Time Series Forecasting: Predicting Bitcoin Prices with Machine Learning

Bitcoin price over a ten year period

Time series data is just what it sounds like: a stream of data across time. A simple example might be rainfall per time period (year, week, etc), another would be sales per quarter in a business, later we’ll be looking at bitcoin prices over time. I don’t need to explain the possible benefits if we could predict these values ahead of time, but how would we go about that?

For something simple like rainfall we could probably just take the average of previous data, rainfall doesn’t change much year to year in a single location so the average of previous years is probably a pretty good guess. That approach wouldn’t work for a value that’s changing over time. A company’s sales per quarter should be growing every quarter (if it’s not they’re in trouble), for that case we can fit a trend line to forecast likely future sales, a simple linear regression can give us pretty good results because often if something like sales is growing the rate of growth will stay relatively constant. Lots of companies sales depend on time of year too, they might sell more right before Christmas every year, that’s called seasonality, when there’s a variance in the data due to a repetitive or seasonal change. A linear regression can’t capture seasonality very well, but there are other techniques like Holt-winter’s for instance that can capture that data pretty well and make pretty good predictions. But a company’s sales over time is still relatively simple, it has a general predictable trend and some degree of seasonality, let’s look at something more complicated, in this case bitcoin.

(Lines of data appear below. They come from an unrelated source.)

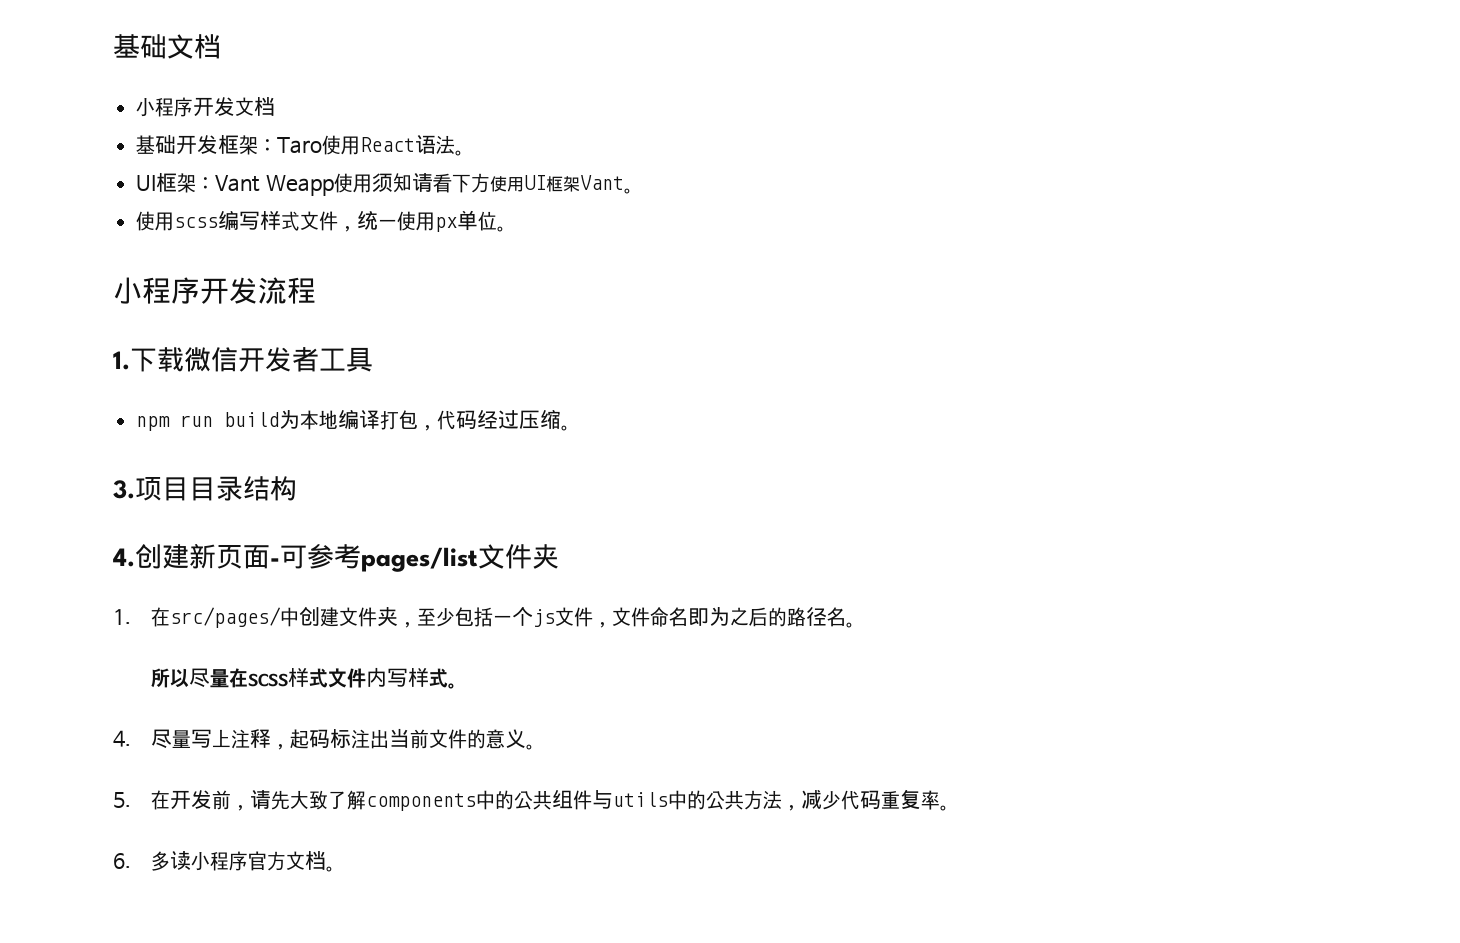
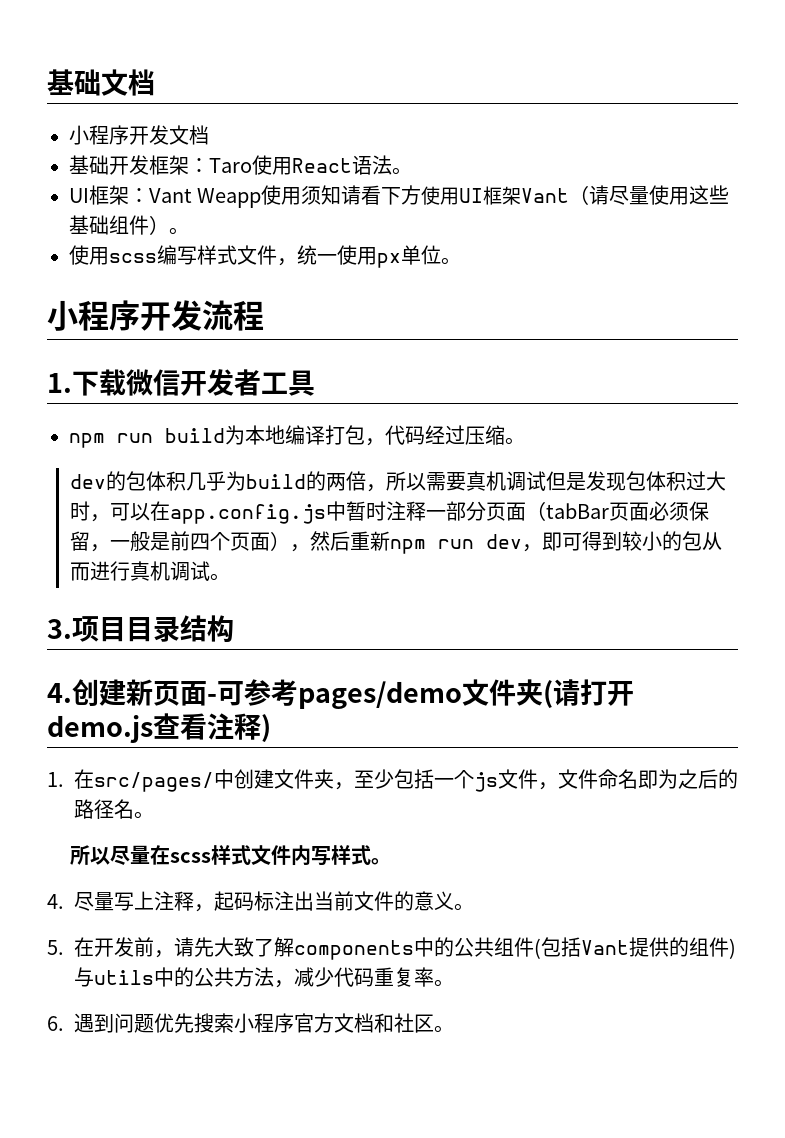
- UI框架：Vant Weapp使用须知请看下方使用UI框架Vant。
+ UI框架：Vant Weapp使用须知请看下方使用UI框架Vant（请尽量使用这些基础组件）。
+ dev的包体积几乎为build的两倍，所以需要真机调试但是发现包体积过大时，可以在app.config.js中暂时注释一部分页面（tabBar页面必须保留，一般是前四个页面），然后重新npm run dev，即可得到较小的包从而进行真机调试。
- 4.创建新页面-可参考pages/list文件夹
+ 4.创建新页面-可参考pages/demo文件夹(请打开demo.js查看注释)
- 5.在开发前，请先大致了解components中的公共组件与utils中的公共方法，减少代码重复率。
+ 5.在开发前，请先大致了解components中的公共组件(包括Vant提供的组件)与utils中的公共方法，减少代码重复率。
- 6.多读小程序官方文档。
+ 6.遇到问题优先搜索小程序官方文档和社区。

price of bitcoin is much harder to predict. There’s certainly no clear trend line. There may be seasonality but it’s definitely not obvious and if there is what interval it would take place. Seemingly random spikes and dips. Using any of the previous methods would yield quite frankly terrible results. That’s where Recurrent Neural Networks come in. One of the best methods for forecasting time series especially complex ones.

Unfortunately before we can get there we have to figure out what data we can use and get it in the form we want. For the source I used Bitstamp data over roughly ten years, where each minute was recorded. The set contains 8 data features for each point in time. In order to get that dataset into a usable format we must do a preprocessing step.

Sample of the Bitstamp data (there’s another couple million lines)

Each minute was recorded, but there wasn’t always a transaction during each minute, so many of the spots are empty, Neural networks aren’t suited well to deal with empty or missing data, so that’s the first thing we should fix. We need to fill in those values that are missing in some way, a.k.a. data interpolation. There are many ways to do that, the simplest is to just forward fill the data, so that each empty space is just filled in with the most recent data we have. That works pretty well and ifs often preferable for prices like bitcoin because the price doesn’t move until a transaction occurs so in that sense it more accurately captures the data. However just forward filling the data doesn’t smooth the data at all, there are still jumps from one price to another. That’s not a problem in itself, jumps in price are what’s really happening after all, but when using an RNN, we can sometimes get better results in training with a smooth dataset. So instead of forward filling I used a linear interpolation, which fills in the data with a simple linear function of the closest two data points. Another advantage of linear interpolation arises when you start looking at derivatives, but we won’t be looking at that today because we already accomplished our goal of getting rid of the empty values.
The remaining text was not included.